Non, la méthode pour arriver à être reconnu consiste à avoir un syndicat que les patrons n’auront pas le choix de reconnaître; un syndicat qui organise tout le monde et qui lie toute l’entreprise lorsqu’il y a une grève; un syndicat pour tous et toutes !

C’est ce que fait l’IWW. Et les patrons reconnaissent l’IWW sans avoir à le faire officiellement, puisqu’il n’est pas possible de nier son existence.

Si un bandit de grand chemin essaie de vous dérober votre portefeuille et que vous le frappez avec un bâton et qu’il tombe dans les pommes, vous n’avez pas à lui faire signer qu’il reconnaît que vous aviez un bâton, non ?

À partir du moment où vous l’avez assommé et que vous vous êtes tiré.e d’affaire, vous allez conserver votre portefeuille, qu’il admette ou non avoir été assommé, vous êtes d’accord ?

Voilà ! Si votre syndicat arrive à empêcher les bandits capitalistes de vous dérober en conservant une partie de la valeur de votre travail, de quelle reconnaissance supplémentaire aurez-vous besoin ? Aucune !

Si vous avez une épée et voulez faire savoir à votre adversaire qu’elle est bel et bien faite d’acier aiguisé, le meilleur moyen d’y parvenir consiste à le frapper avec. Qu’il signe un papier le reconnaissant ne rendra pas votre épée plus dangereuse et ne le rendra pas plus craintif s’il l’a déjà senti entailler son corps. La seule chose qui peut arriver est que vous baissiez votre garde une fois le papier signé et qu’il en profite pour vous attaquer.

Si vous achetez un sac de patates, auriez-vous besoin d’un certificat écrit de la part de l’épicier pour prouver à votre femme une fois rentré à la maison que vous possédez des patates ? Non. Et ce certificat serait encore plus inutile si vous le preniez à la place des patates. Oui, vous pourriez retourner à l’épicerie, débattre avec l’épicier et possiblement arriver à repartir avec un sac de patates en criant victoire, mais toutes ces étapes (impliquant d’ailleurs une victoire incertaine) auraient été inutiles si vous aviez rapporté les patates chez vous dès le départ.

C’est pourquoi il vaut mieux organiser un syndicat qui ramène les patates plutôt que le certificat. Organisez vos collègues en vous assurant que vous serez solidaires et que vous n’aurez pas besoin que vos patrons reconnaissent votre existence.

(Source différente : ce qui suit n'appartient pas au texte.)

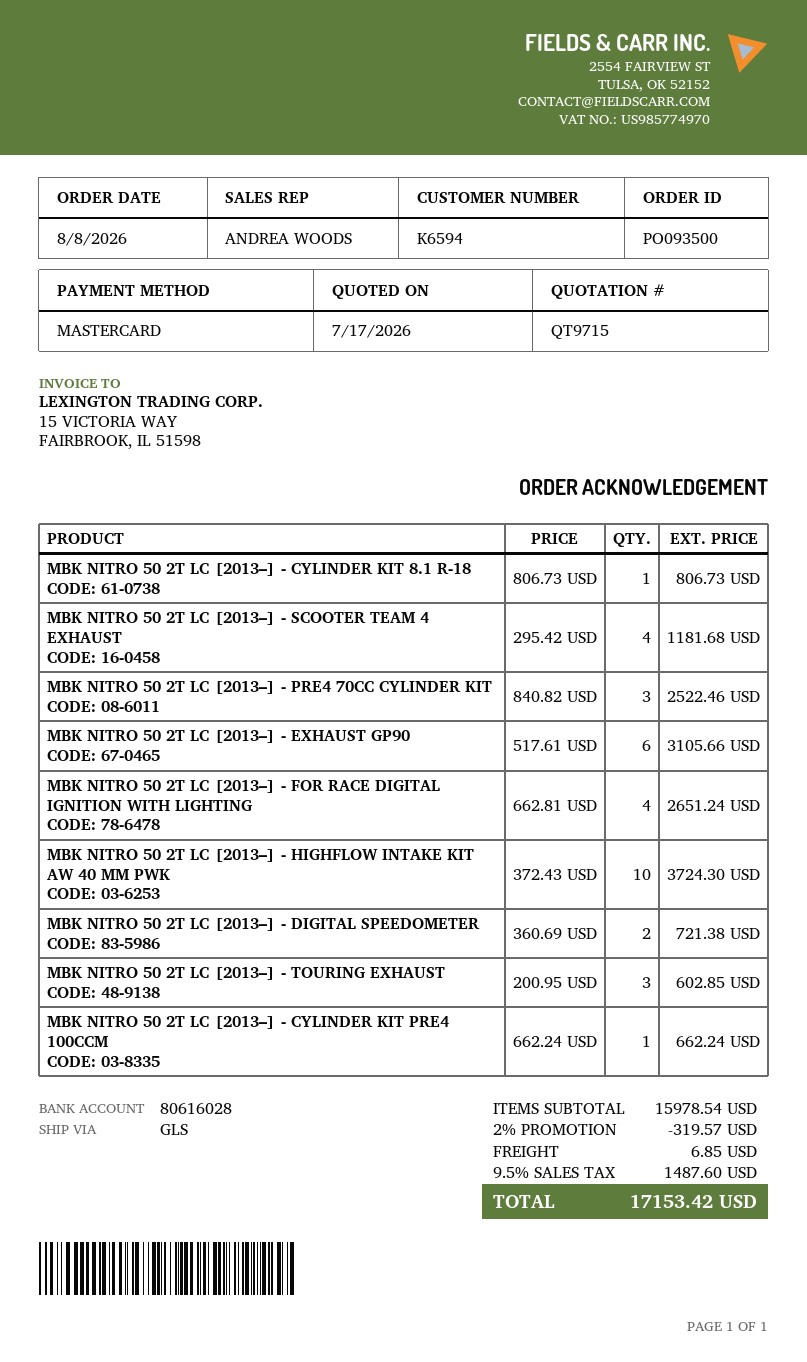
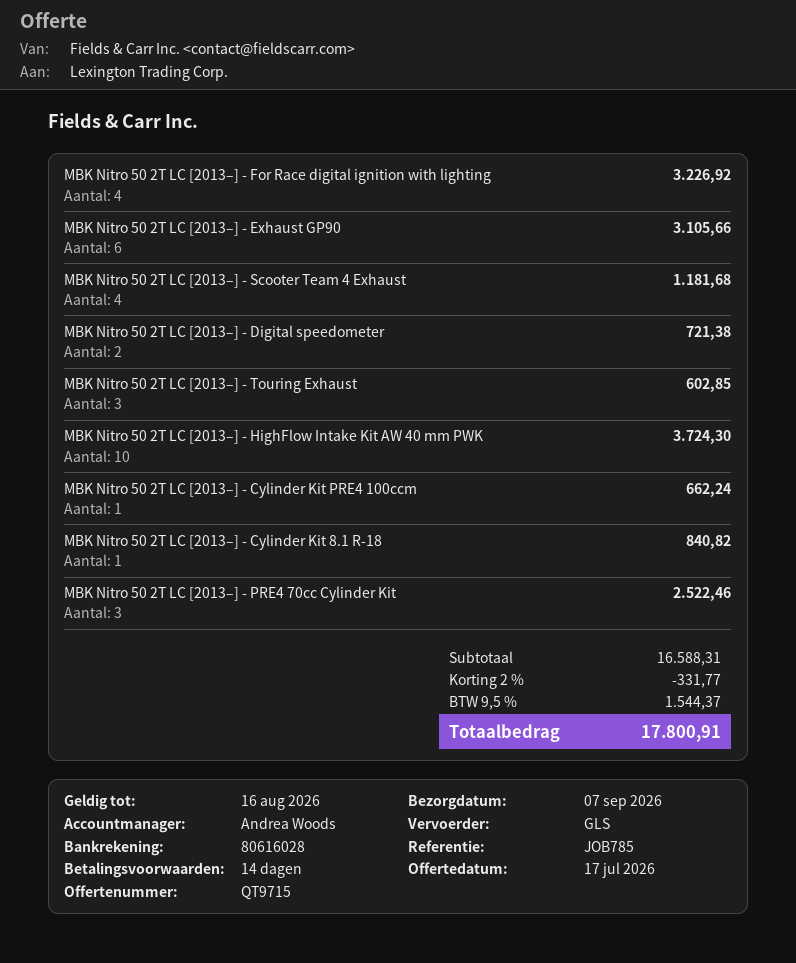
MBK NITRO 50 2T LC [2013–] - CYLINDER KIT 8.1 R-18: 1 for 806.73 -> 1 for 840.82
MBK NITRO 50 2T LC [2013–] - FOR RACE DIGITAL IGNITION WITH LIGHTING: 4 for 2651.24 -> 4 for 3226.92
subtotal: 15978.54 -> 16588.31
discount: 2% = 319.57 -> 2% = 331.77
shipping: 6.85 -> none
tax: 9.5% = 1487.60 -> 9.5% = 1544.37
total: 17153.42 -> 17800.91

L’IWW est, de toute manière, maintenant bien (re)connu. Les patrons de tout le pays ont entendu parler de nous et nous reconnaissent. Ils reconnaissent que l’IWW est une organisation qui ne veut pas seulement reprendre une partie de la richesse qu’ils nous volent, mais éliminer leur existence et que tout ce que nous produisons nous revienne.

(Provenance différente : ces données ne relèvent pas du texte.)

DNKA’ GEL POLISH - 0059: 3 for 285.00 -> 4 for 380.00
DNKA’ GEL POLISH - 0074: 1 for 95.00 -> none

C’est la seule reconnaissance dont nous avons besoin. C’est la seule qui vaut vraiment quelque chose.

La «reconnaissance» est le bon mot, mais la première étape pour les travailleurs et travailleuses est de reconnaître leurs propres intérêts et de s’organiser de façon à les défendre. Lorsque cela sera fait, les employeurs nous reconnaîtront à leur tour.

Un an après que Stirton aie écrit ce tract, le local 8 de l’IWW a pris le contrôle des docks de Philadelphie et a obtenu des augmentations de salaire et de meilleures conditions de travail sans signer de contrat. Trois ans plus tard, l’IWW faisait trembler les propriétaires des terres agricoles du Midwest, encore une fois sans être formellement reconnu. Certains sont allés jusqu’à faussement menacer de «blacklister» ceux qui ne voulaient pas déchirer leur carte devant les yeux de leur patron (pour ensuite leur renvoyer une carte de remplacement par la poste). Ils n’ont jamais demandé à être reconnus par leurs employeurs; seulement de meilleurs salaires et de meilleures conditions.

Cette approche n’est pas sortie de nul part. Encore et encore, les travailleurs et travailleuses en arrivent à la même conclusion : Il est possible de gagner des demandes sans reconnaissance légale et d’en sortir fort.es. Il est aussi possible de perdre sur ses demandes tout en étant reconnu.es légalement et d’en sortir affaibli.es. 

Ce qui motive les travailleurs et travailleuses à lutter n’est pas ce que les patrons pensent d’elles et d’eux mais plutôt à quel point ils et elles croient qu’ils et elles sont en mesure de faire quelque chose pour régler les problèmes qui les touche.

Lorsqu’on gagne sur demande, on gagne la seule reconnaissance qui importe réellement.